Sukses

Vagina Gatal dan terasa panas disertai keputihan

04 Feb 2016, 20:15 WIB
Wanita, 33 tahun.

apakah sperma bisa menyebabkan alergi seperti gatal-gatal pada daeraha sekitar kelamin? apabila gatal2 terasa panas dan keputihan yang kental bisa di sebabkan jamur? gejala apa yg terjadi bila terkena infeksi jamur pada vegina dan sekitarnya? penangganan apa yang bisa di lakukan bila gatal2 terjadi? obat apa yang harus saya gunakan untuk menghilangkan rasa gatal?

dr.

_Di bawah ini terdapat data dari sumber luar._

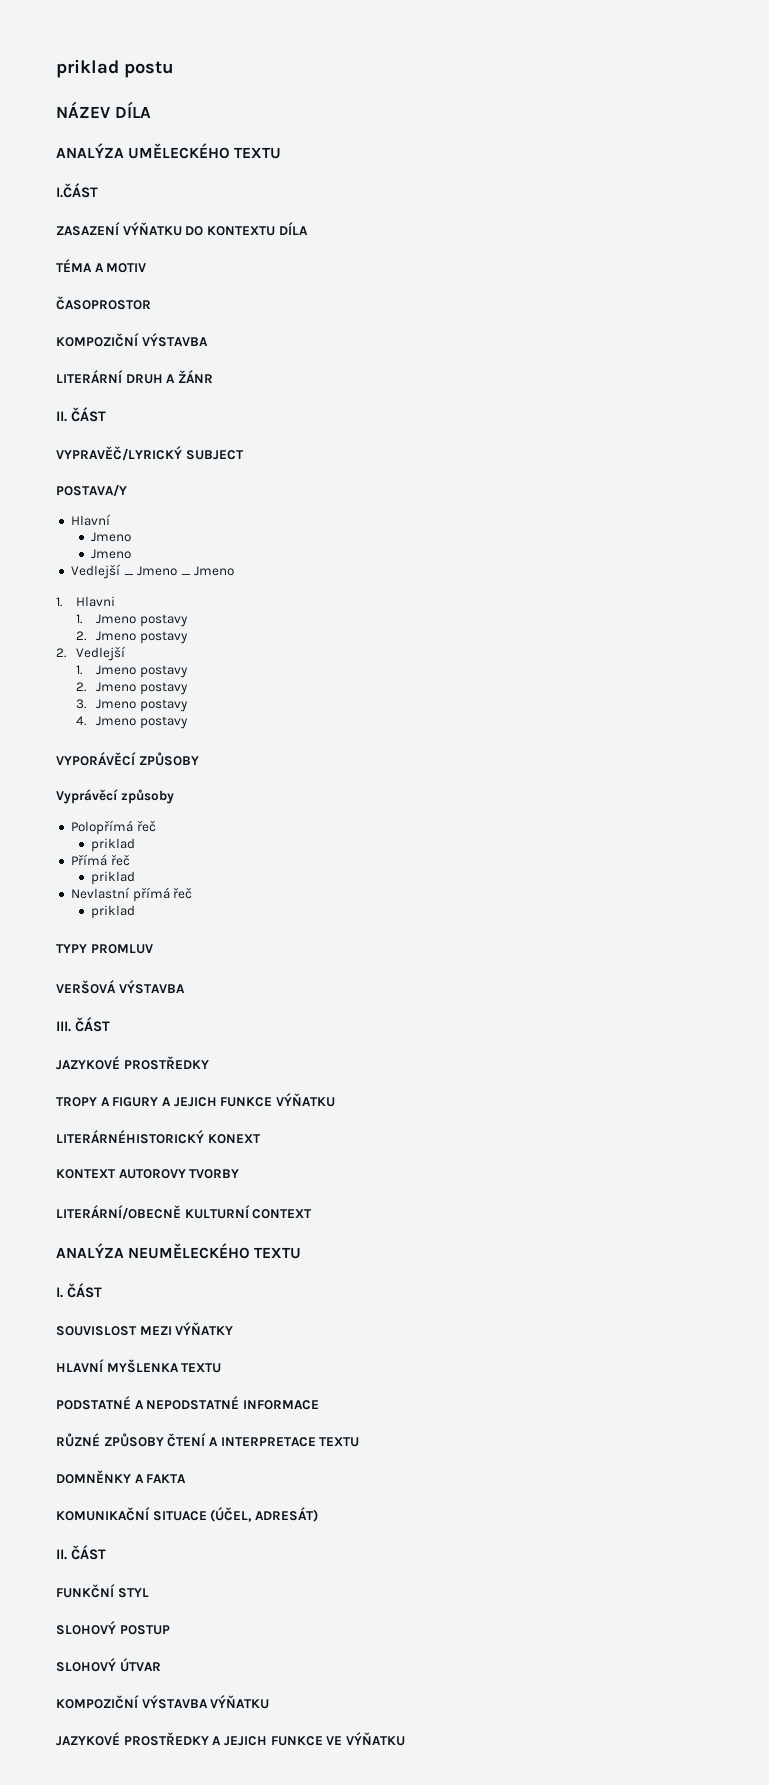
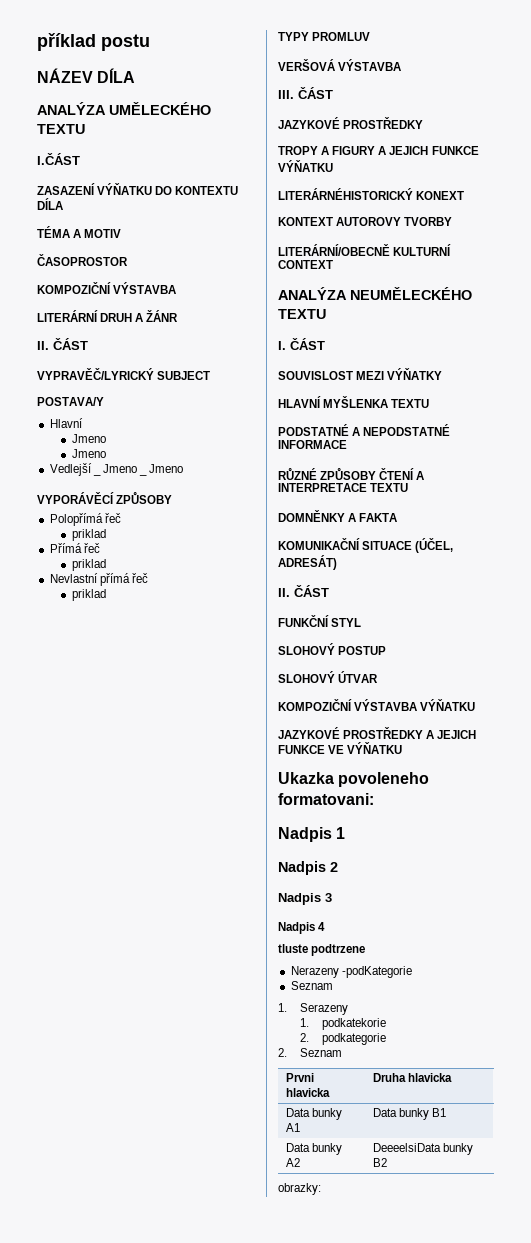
[56,59,119,78] priklad -> [37,33,96,51] příklad
[56,596,115,607] [75,614,188,627] [75,631,188,644] [56,646,126,661] [75,665,188,678] [75,682,188,695] [75,699,188,712] [75,716,188,729] // 1. Hlavni // 1. Jmeno postavy // 2. Jmeno postavy // 2. Vedlejší // 1. Jmeno postavy // 2. Jmeno postavy // 3. Jmeno postavy // 4. Jmeno postavy -> (184, 468) none
[56,789,174,804] // Vyprávěcí způsoby -> (173, 497) none
(405, 1739) none -> [278,772,430,787] [278,793,374,805] [278,827,346,842] [278,861,338,875] [278,893,332,905] [278,922,326,934] [278,944,366,956] [290,966,412,978] [290,981,333,990] [278,1003,348,1015] [299,1018,386,1030] [299,1033,386,1045] [278,1048,342,1057] [286,1073,315,1082] [286,1088,331,1097] [373,1073,453,1082] [286,1108,343,1120] [286,1123,301,1132] [373,1108,447,1120] [286,1143,343,1155] [286,1158,301,1167] [373,1143,474,1155] [373,1158,388,1167] [278,1183,321,1195] // Ukazka povoleneho formatovani: // Nadpis 1 // Nadpis 2 // Nadpis 3 // Nadpis 4 // tluste podtrzene // Nerazeny -podKategorie // Seznam // 1. Serazeny // 1. podkatekorie // 2. podkategorie // 2. Seznam // Prvni hlavicka | Druha hlavicka // Data bunky A1 | Data bunky B1 // Data bunky A2 | DeeeelsiData bunky B2 // obrazky:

Suci Dwi Putri

Dijawab Oleh:

dr. Suci Dwi Putri

Terima kasih telah menggunakan layanan e-konsultasi KlikDokter.

Keluhan yang Anda deskripsikan biasanya paling sering terjadi karena infeksi jamur (candida), yang sering ditandai dengan keputihan dan rasa gatal-gatal berlebihan.

Keputihan adalah cairan yang keluar dari vagina. Keputihan dapat timbul dari berbagai keadaan, yaitu secara normal/fisiologis dan secara patologis. Keputihan fisiologis adalah keputihan yang normal terjadi akibat perubahan hormonal, seperti saat menstruasi, stres, kehamilan, dan pemakaian kontrasepsi. Sedangkan keputihan patologis adalah keputihan yang timbul akibat kondisi medis tertentu dengan penyebab tersering adalah akibat infeksi parasit/jamur/bakteri. 

Cairan vagina normal memiliki ciri-ciri antara lain warnanya putih jernih, bila menempel pada pakaian dalam warnanya kuning terang, konsistensi seperti lendir (encer-kental) tergantung siklus hormon, kadang dapat menggumpal, tidak berbau serta tidak menimbulkan keluhan.

Ketika cairan yang keluar dari vagina sudah mengalami perubahan warna (menjadi putih susu, keabuan, hingga kehijauan), berbau, banyak dan disertai keluhan lain (seperti gatal, panas, dll) menunjukkan bahwa telah terjadi keputihan abnormal yang umumnya disebabkan karena infeksi pada saluran reproduksi oleh berbagai kuman, jamur ataupun parasit.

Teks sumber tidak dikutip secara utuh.